(Supplied material)
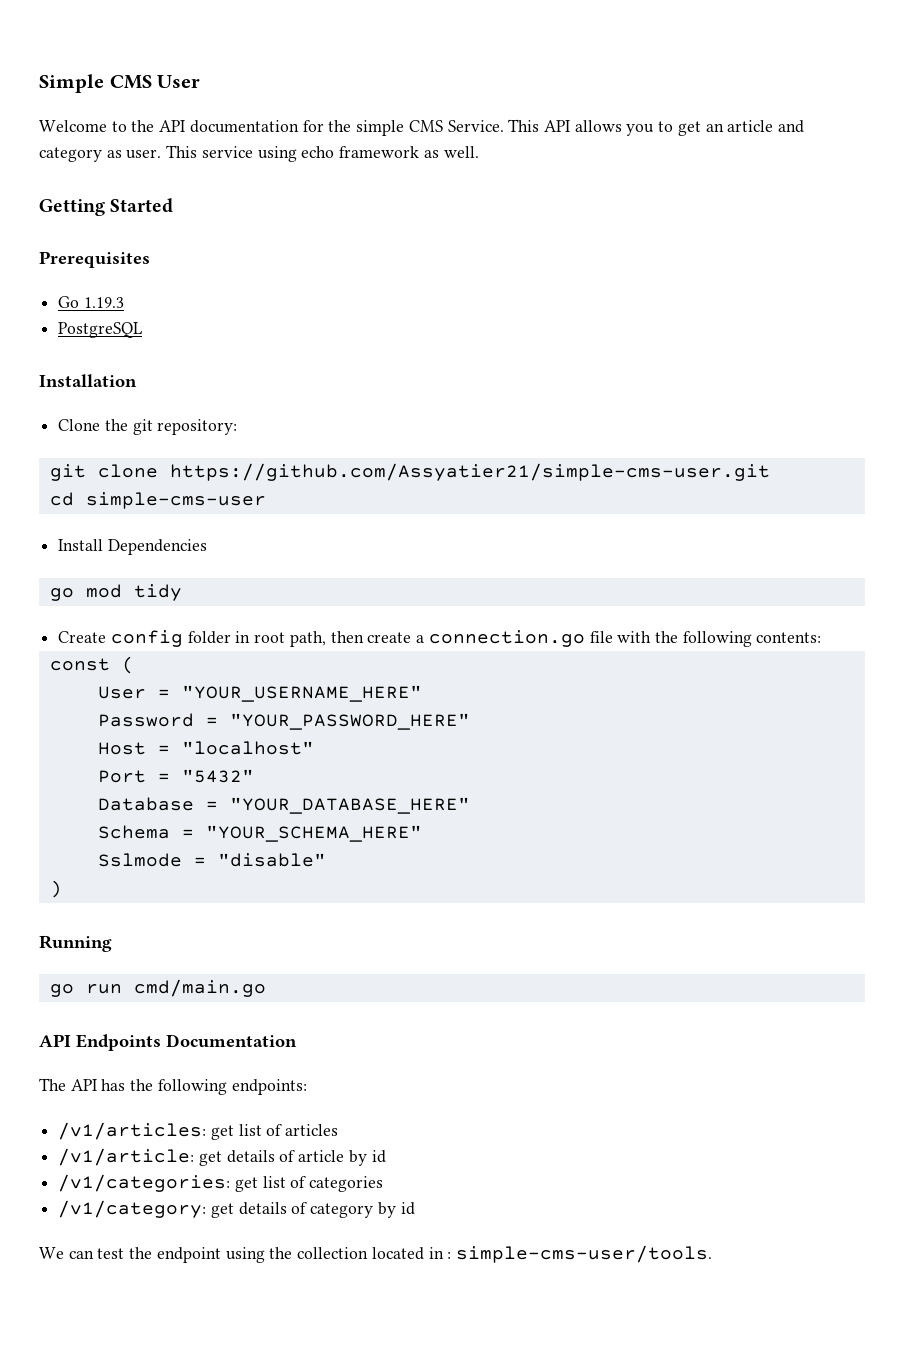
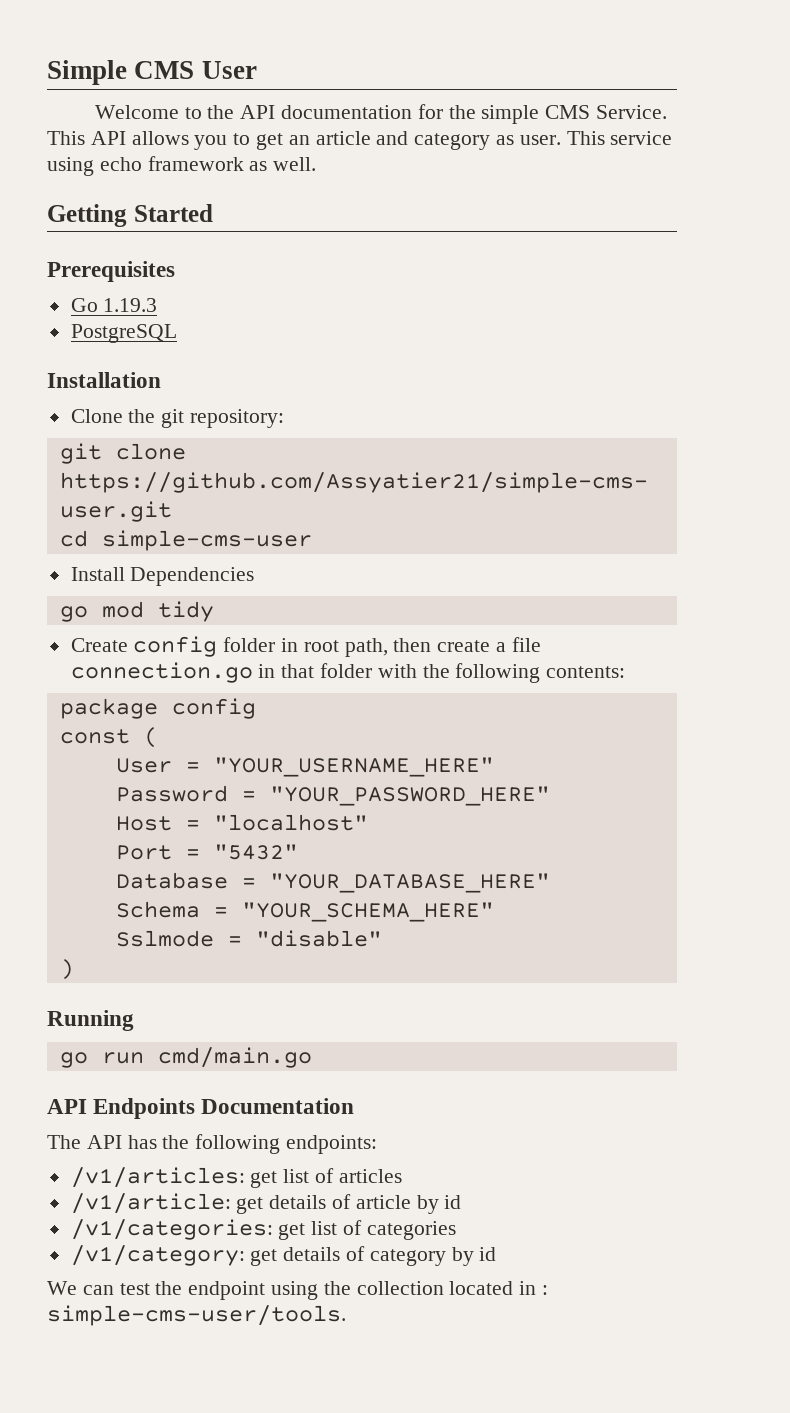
- Create config folder in root path, then create a connection.go file with the following contents:
+ Create config folder in root path, then create a file connection.go in that folder with the following contents:
+ package config

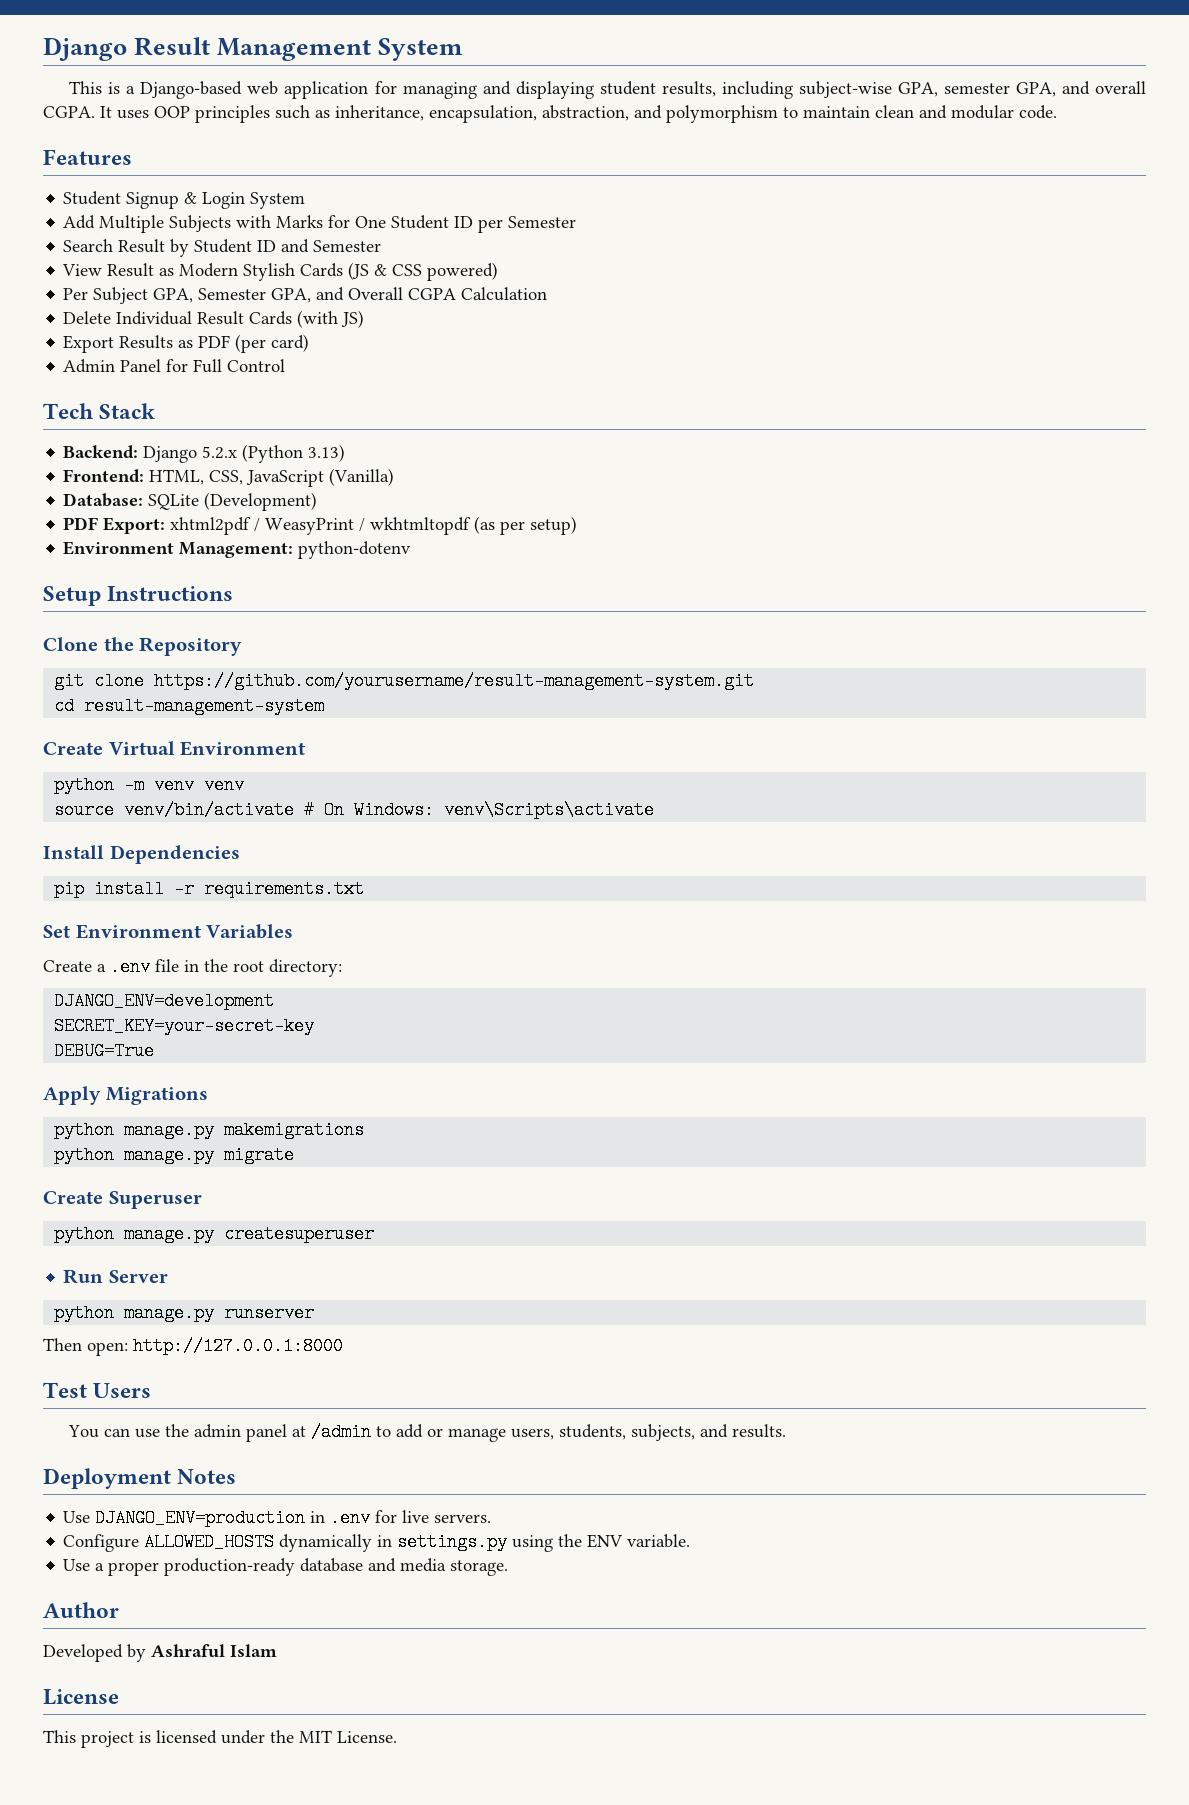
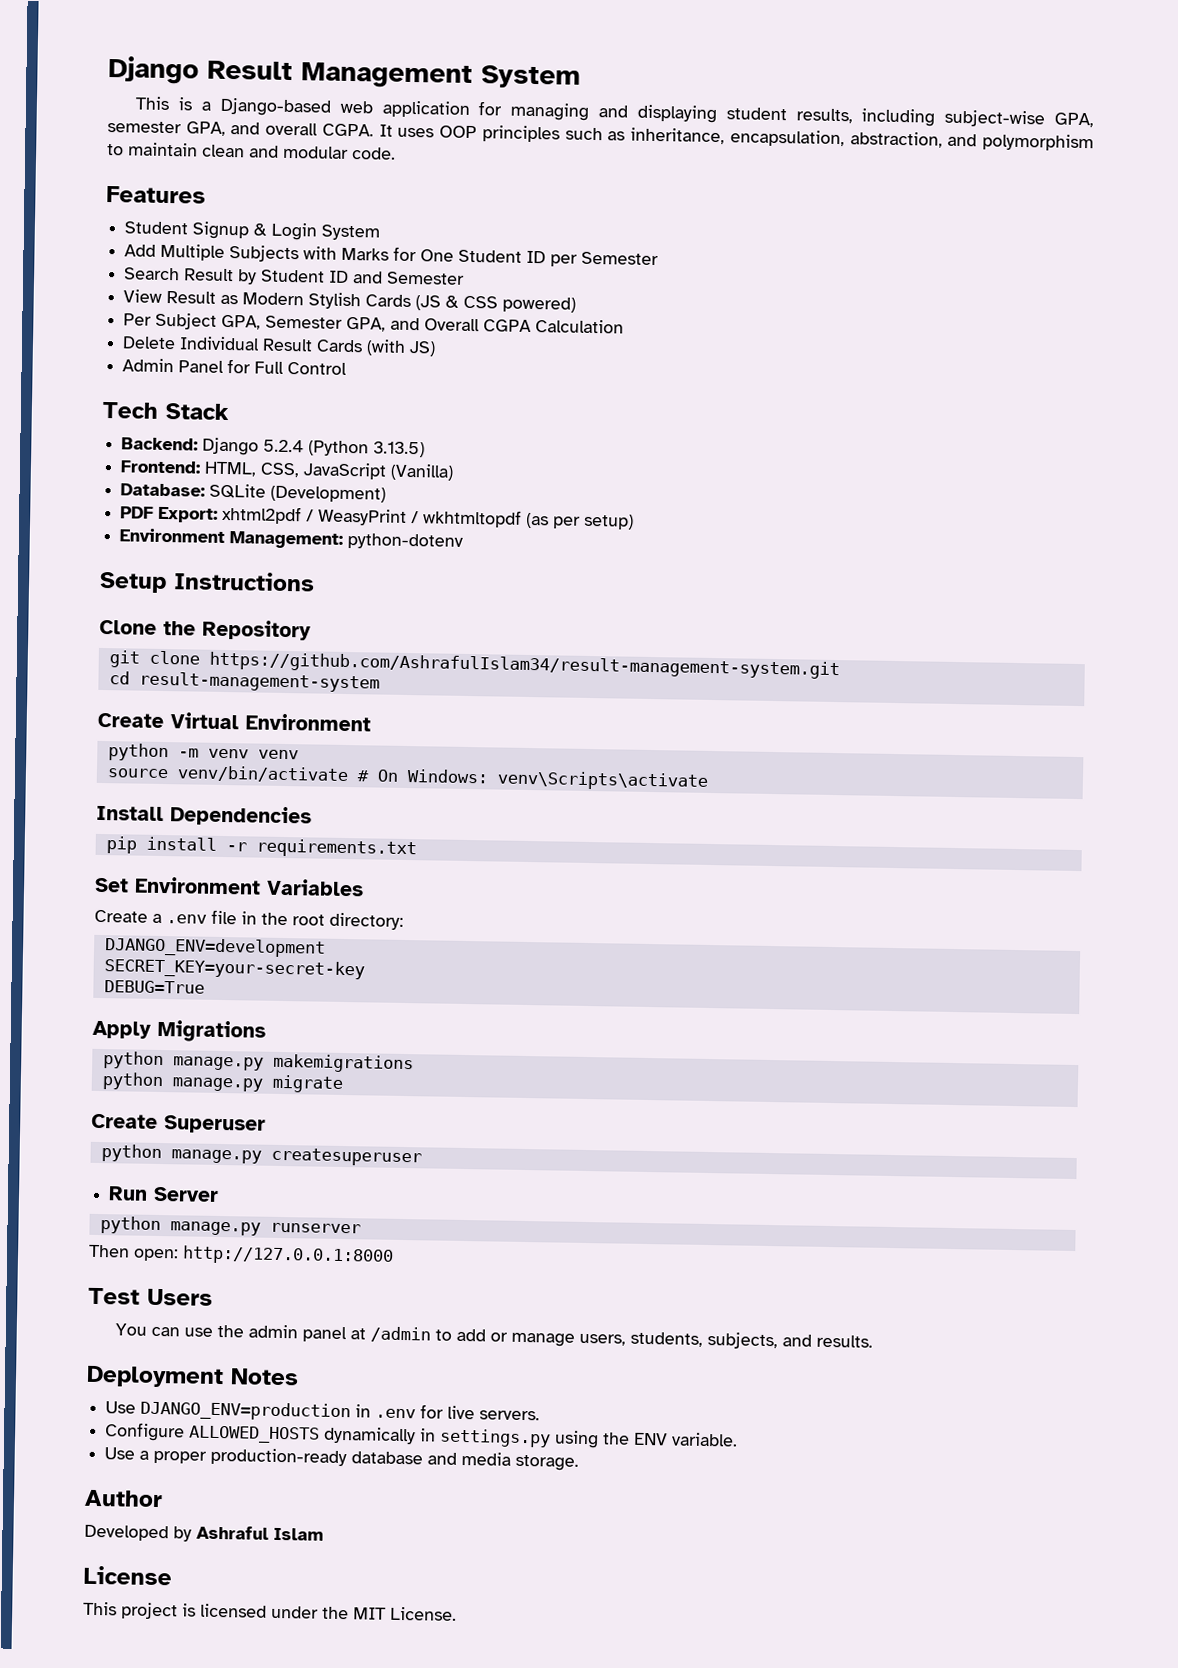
- Export Results as PDF (per card)
- Backend: Django 5.2.x (Python 3.13)
+ Backend: Django 5.2.4 (Python 3.13.5)
- git clone https://github.com/yourusername/result-management-system.git
+ git clone https://github.com/AshrafulIslam34/result-management-system.git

(Exercise objective) Find the word "Django" in the listing and copy each line that contains it.

(Reply to the exercise)
- Backend: Django 5.2.x (Python 3.13)
+ Backend: Django 5.2.4 (Python 3.13.5)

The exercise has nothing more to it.